>> Saturday, November 12, 2011
Dear Little Aunties,
I'm hoping you can help me a bit. If I were to be truly honest with myself, I think I’ve been feeling jealous from non-hijabis. I definitely don’t like that I feel this way. Also, I have a friend who doesn’t dress like me,she’s more of cousin than a friend,she’s started wearing the hijab now but still wears tight clothings –and this’s stupid-I get jealous ‘cos she’s more beautiful than me and more confident.And I feel highly bad and take it personal when pple make fun of me especially in Public.
Dear A Wee Bit Jealous,
It's one of those family dinner things where everyone says that they want to meet each other and yet, all the aunties, cousins and girls are sitting down competing with each other on who can look the best.
A young woman leaves her house with some make-up on, maybe a hint of earrings showing, her stylish yet tight clothes (+hijab) and her beautiful smile, and steps into the family gathering. She walks in and everyone greets her with returning smiles and salaams. On the surface, it looks like she's enjoying herself tremendously.

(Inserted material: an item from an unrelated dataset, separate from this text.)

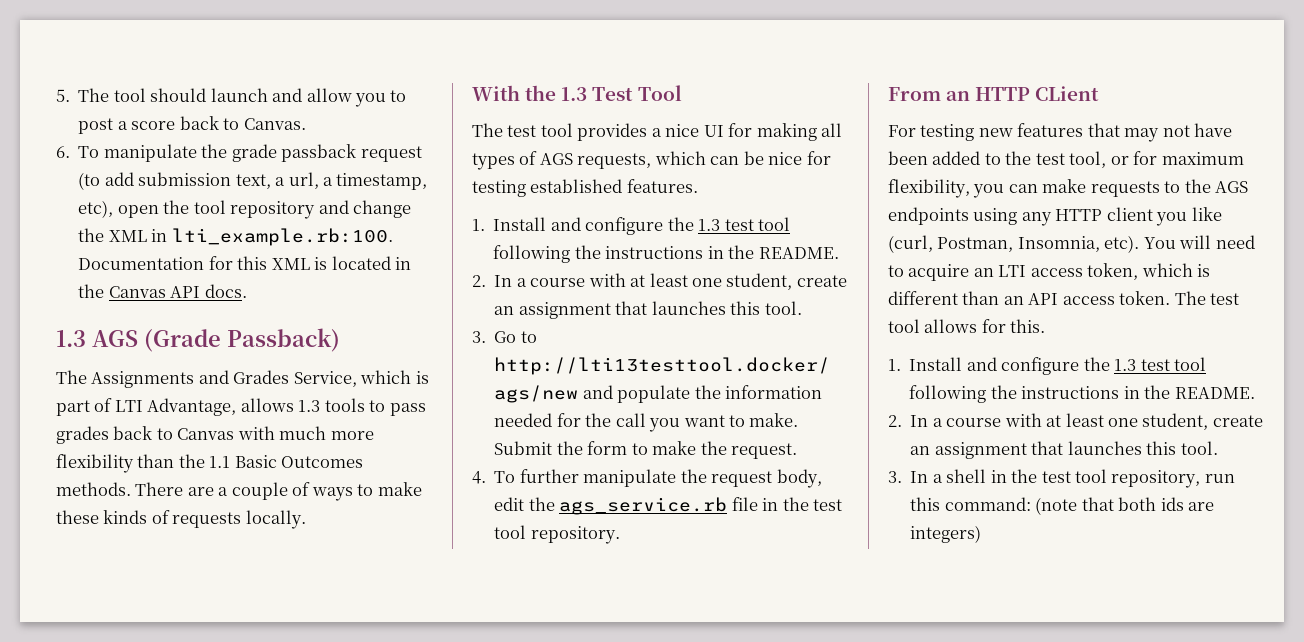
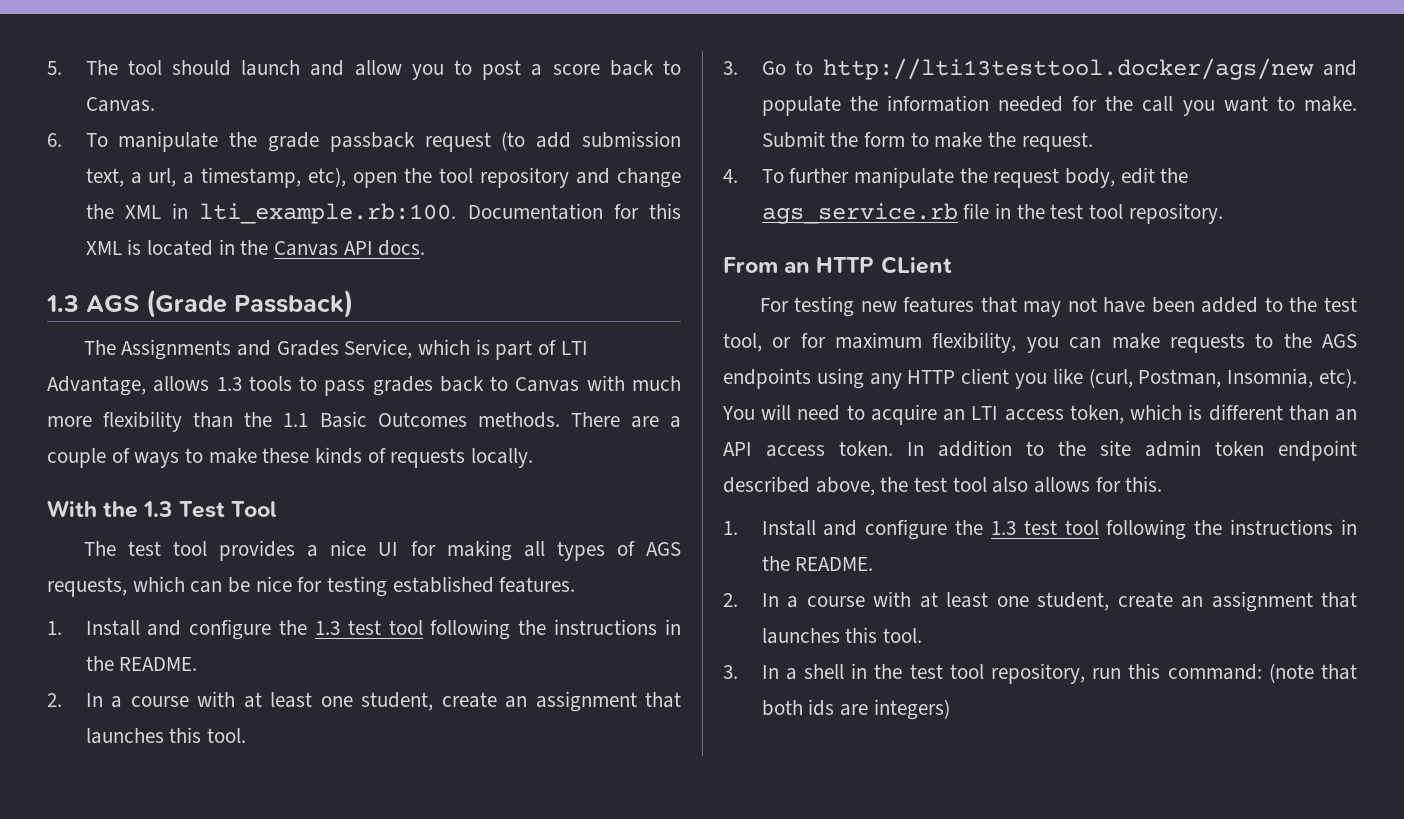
[1174,291,1240,305] [888,319,920,333] The test tool -> [907,440,1357,461] [723,476,1029,496] In addition to the site admin token endpoint described above, the test tool also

A little, while later, another young woman enters the house, wearing all black. She has a black niqab, black khimar, black abaya. She has no make-up on. She smiles but it's a little forced- and she's a little scared. She's come to dread a bit these family gatherings where everyone is dressed to the nines and people still question her decision to 'keep it black'. She looks for anyone to sit next to ...someone she can talk to.Finally, she finds someone she can enjoy discussing a few things with. She sits back and laughs.
The two young women sit down and talk with each other as they are actually good friends and relatives. Soon, enough, it is time to go home.
That second woman is ME.
That first woman is a real friend of mine.
Now, that was the first part of the story. But it wasn't the whole story. A few weeks later, I had a real heart to heart conversation with my friend. It went something like this:
"You know, you really make me feel ashamed, whenever you show up at the family gatherings and I see the way you're dressed," she said.
"What? Ashamed?" I asked incredulously.
"Yeah...any person with a sense of decency would feel ashamed when you come along. Just look at the way you're dressed and the excuse I wear for hijab. You always make me go home, feeling guilty. I wish I had the courage to dress like you."
I was dumbfounded. As she talked, tears were literally forming in my eyes. I told her...
"I don't mean to make you feel ashamed or guilty. But I don't understand though why some people try to make me feel ashamed for choosing to wear niqab or trying to please Allah. That's what gets me. That's what hurts."
She said, simply and very matter of factly- "Because they can't do it."
Now I am not telling you this story to backlash hijabis/ different hijab styles/ non-hijabis/ or whatever.
I am telling you this story for you to know some really important facts:
Those girls that you're jealous of....that cousin that you're jealous of, actually might want to be like YOU. You never know. You might think she's confident but in reality, she could be very insecure. You don't know what's going on in her mind or heart.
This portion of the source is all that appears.